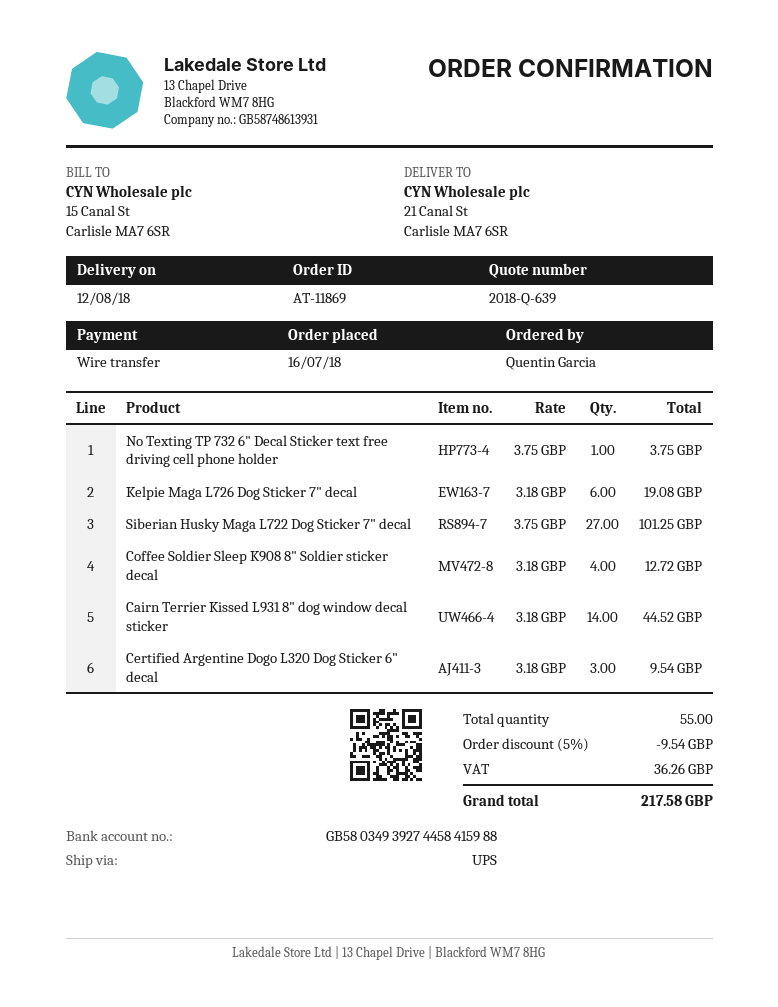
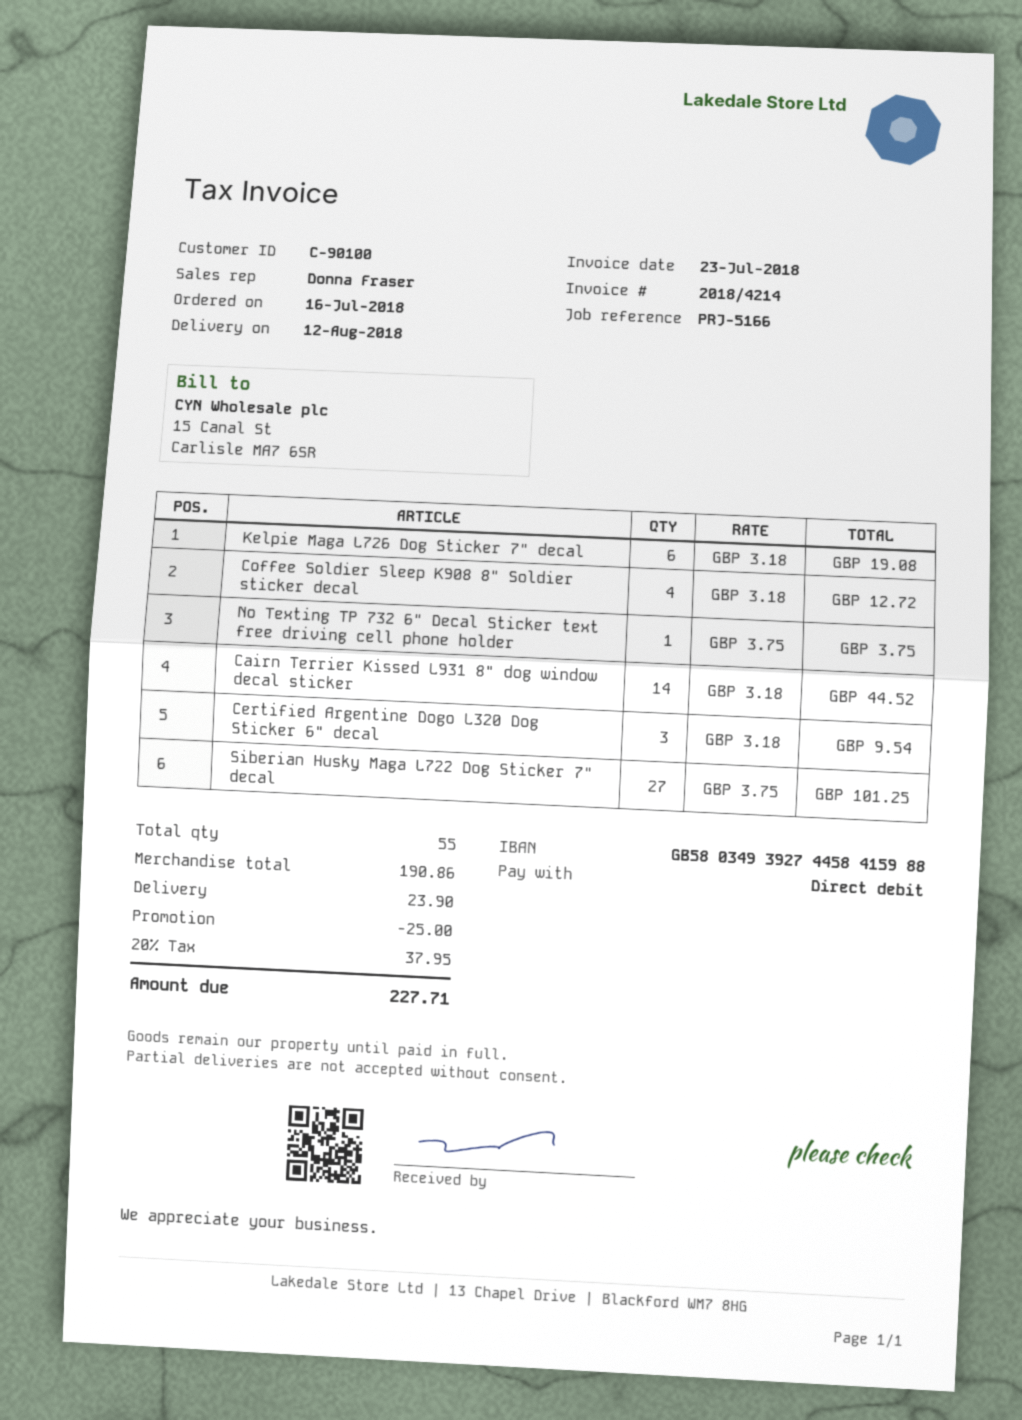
payment method: bank transfer -> direct debit
discount: 9.54 -> 25.00
shipping: none -> 23.90
tax: 36.26 -> 37.95
total: 217.58 -> 227.71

== == ==

■ **Problem**: In the copy, include no pictures; otherwise transcribe the entries exactly.

■ **Written solution**:
payment method: bank transfer -> direct debit
discount: 9.54 -> 25.00
shipping: none -> 23.90
tax: 36.26 -> 37.95
total: 217.58 -> 227.71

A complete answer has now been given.